Geheimer Einsatz der ArmeeRückpfiff für Cassis und Amherd
Der Aussenpolitischen Kommission des Nationalrats missfallen aufgeflogene Afghanistan-Pläne des Bundesrats mit zehn Schweizer Elitesoldaten. Sie fordert rechtzeitige Information und eine Mitsprache.
Die grosse Mehrheit der Aussenpolitischen Kommission des Nationalrats steht einem Einsatz von zehn Schweizer Elitesoldaten in Kabul kritisch gegenüber. Sie tut dies in einem Brief an den Bundesrat kund und fordert darin bei vergleichbaren Plänen künftig rechtzeitige Information und eine Mitsprache.
Die Bundesräte Ignazio Cassis (FDP) und Viola Amherd (CVP) wollten zehn Elitesoldaten des Armeedetachements 10 nach Afghanistan schicken, um dort sechs Schweizer Entwicklungshelfer beschützen zu lassen. Diese Helfer arbeiten in Kabul für die Direktion für Entwicklung und Zusammenarbeit (Deza). Diese Zeitung berichtete Ende April über einen gemeinsamen Antrag für den neuen Afghanistan-Einsatz der Armee von Aussenminister Ignazio Cassis (FDP) und Verteidigungsministerin Viola Amherd (CVP) an den Gesamtbundesrat. Dieser hätte noch vor den Sommerferien darüber entscheiden sollen.
Doch nach dem Bekanntwerden der Pläne reichten die beiden Bundesräte ihren Antrag bislang nicht ein. Dafür hatte sich Aussenminister Cassis vor der Aussenpolitischen Kommission des Nationalrats zu rechtfertigen. Das war am 25. und 26. Mai, wie aus dem Brief der Aussenpolitischen Kommission an den Bundesrat hervorgeht. Das Schreiben liegt dieser Zeitung vor.
Risiko für Schweizer Soldaten
Demnach beschloss die Kommission an ihrer Folgesitzung vom 29. und 30. Juni, dem Bundesrat einen Auftrag zu erteilen. Der Entscheid dazu fiel mit 19 zu 9 Stimmen. Demnach habe der Bundesrat künftig bei sämtlichen Auslandeinsätzen der Armee, die länger als einen Monat dauern, die Aussenpolitischen Kommissionen zu konsultieren.
Gemäss Militärgesetz kann der Bundesrat in eigener Kompetenz und ohne Genehmigung des Parlaments maximal zehn Angehörige der Armee für länger als drei Wochen dauernde Auslandeinsätze aufbieten.

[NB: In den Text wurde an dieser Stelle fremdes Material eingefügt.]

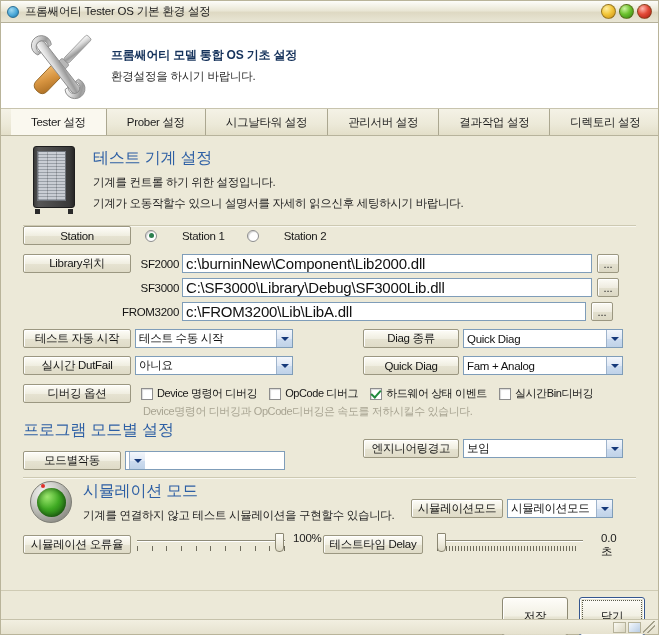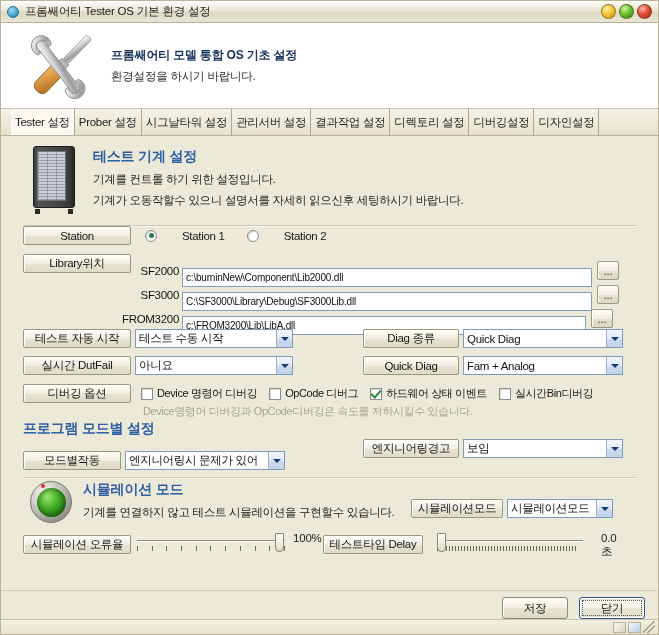--- a/index.html
+++ b/index.html
@@ -109,7 +109,7 @@
   .tab {
     display: flex;
     align-items: center;
-    padding: 0 4px;
+    padding: 0 20px;
     font-size: 11.5px;
     color: #1d1d1d;
     border-right: 1px solid #aba790;

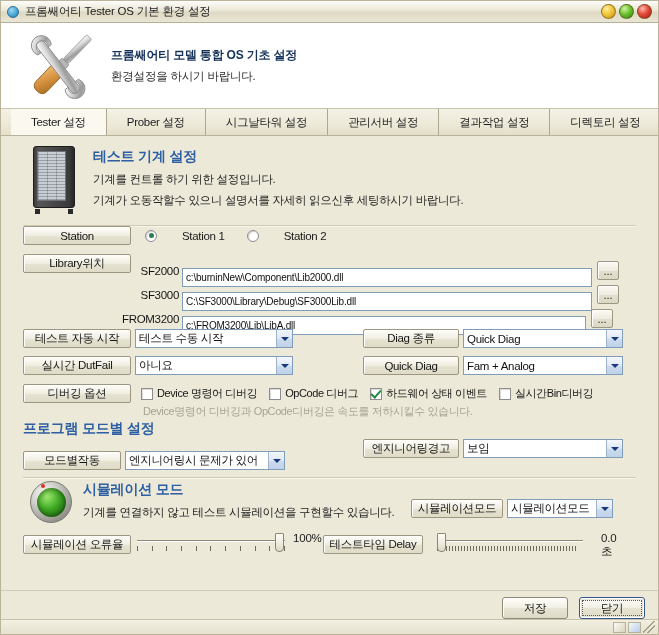--- a/index.html
+++ b/index.html
@@ -144,8 +144,8 @@
   }
   .sec-head-text { margin-left: 16px; padding-top: 4px; }
   .sec-title {
-    font-size: 14px;
-    font-weight: bold;
+    font-size: 16px;
+    font-weight: normal;
     color: #2d5fa4;
     letter-spacing: -0.2px;
   }

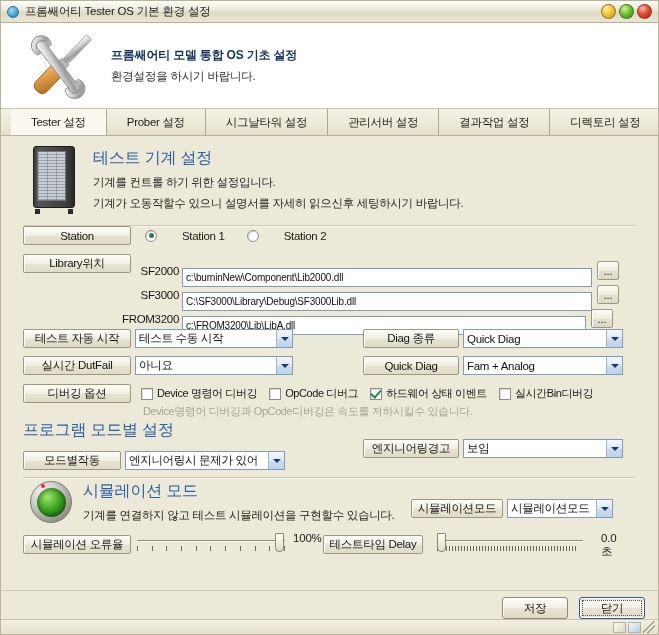--- a/index.html
+++ b/index.html
@@ -182,7 +182,7 @@
     height: 19px;
     background: #ffffff;
     border: 1px solid #7f9db9;
-    font-size: 10px;
+    font-size: 15px;
     color: #101010;
     padding: 0 3px;
     display: flex;
@@ -191,7 +191,6 @@
     letter-spacing: -0.2px;
     overflow: hidden;
     white-space: nowrap;
-    margin-top: 14px;
   }
   .dots {
     width: 22px; height: 19px;

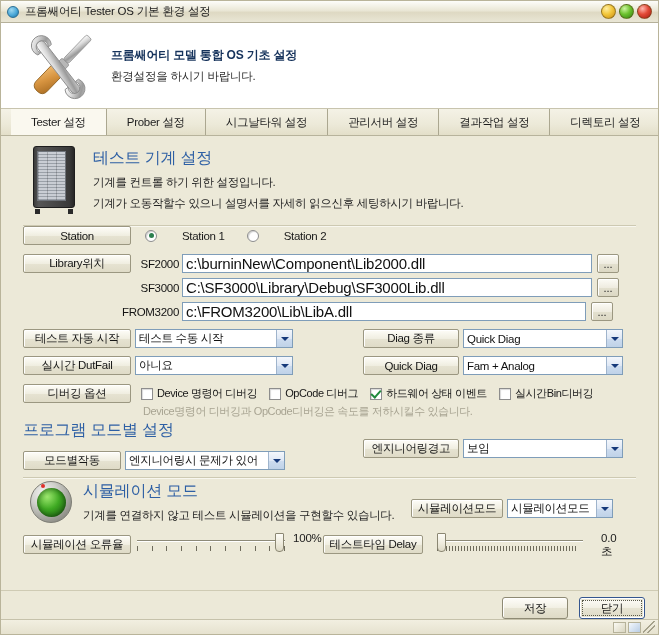--- a/index.html
+++ b/index.html
@@ -603,7 +603,6 @@
     <div class="row" style="left:22px; top:315px;">
       <div class="lblbtn" style="width:98px;">모드별작동</div>
       <div class="combo" style="width:160px; margin-left:4px;">
-        <span>엔지니어링시 문제가 있어</span>
         <span class="combo-btn">
             <i class="chev"></i>
           </span>

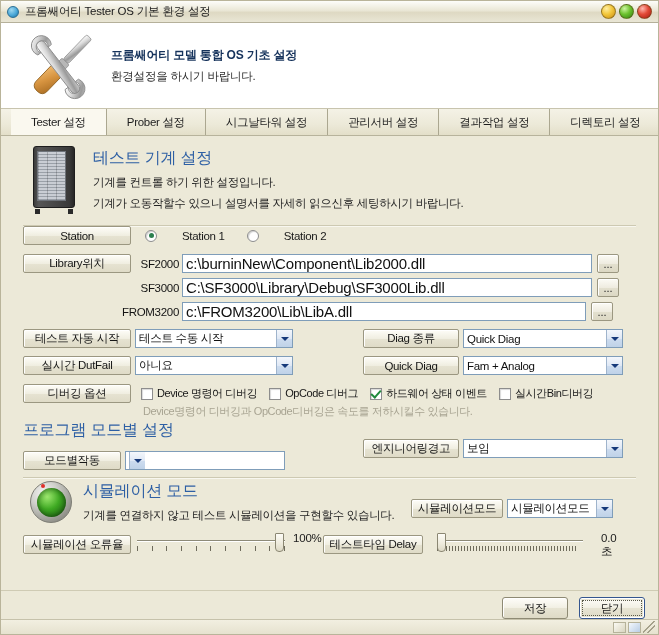--- a/index.html
+++ b/index.html
@@ -337,7 +337,7 @@
   }
   .btn {
     position: absolute;
-    width: 66px; height: 22px;
+    width: 66px; height: 39px;
     background: linear-gradient(to bottom, #fefdf9 0%, #f2f0e4 48%, #e7e4d3 52%, #dedac6 100%);
     border: 1px solid #8e8a74;
     border-radius: 3px;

Interessant: Die Aussenpolitische Kommission stützt sich im Brief nun aber nicht auf das Militärgesetz, sondern vielmehr aufs Parlamentsgesetz. Im entsprechenden Artikel heisst es: «Die für die Aussenpolitik zuständigen Kommissionen (…) können vom Bundesrat verlangen, dass er sie informiert oder konsultiert.» Genau das tut die APK nun mit ihrem Brief.
Aus demselben Schreiben, das vom 6. Juli datiert und an Bundespräsidentin Simonetta Sommaruga (SP) gerichtet ist, geht aber auch inhaltliche Kritik am Kabul-Einsatz hervor. Wörtlich heisst es: «Die Kommissionsmehrheit ist der Auffassung, dass sich Assistenzdienste der Schweizer Armee im Ausland nicht nur unter dem Gesichtspunkt der Schweizer Neutralität, sondern auch in Bezug auf die Beziehungen zu den betroffenen Staaten als problematisch erweisen könnten.» Zudem sei auch das erhöhte Risiko für die dienenden Schweizer Soldaten in Betracht zu ziehen.
Bewältigung der Corona-Krise oberste Priorität
Eine Nachfrage beim Aussendepartement EDA über den Stand des Geschäfts ergibt, dass dieses offenbar verschoben ist. EDA und VBS hätten den Bundesrat im Juni orientiert, den Entscheid über den Assistenzdienst von Armeeangehörigen in Afghanistan auf den Herbst zu verschieben. Die Bewältigung der Corona-Krise in der Schweiz habe oberste Priorität, sagte EDA-Sprecher Pierre-Alain Eltschinger.
Gegenwärtig schützen Angehörige einer privaten Sicherheitsfirma die sechs Schweizer Deza-Mitarbeiter in Kabul. Diese Zwischenlösung werde nun vorläufig weitergeführt, sagt Eltschinger.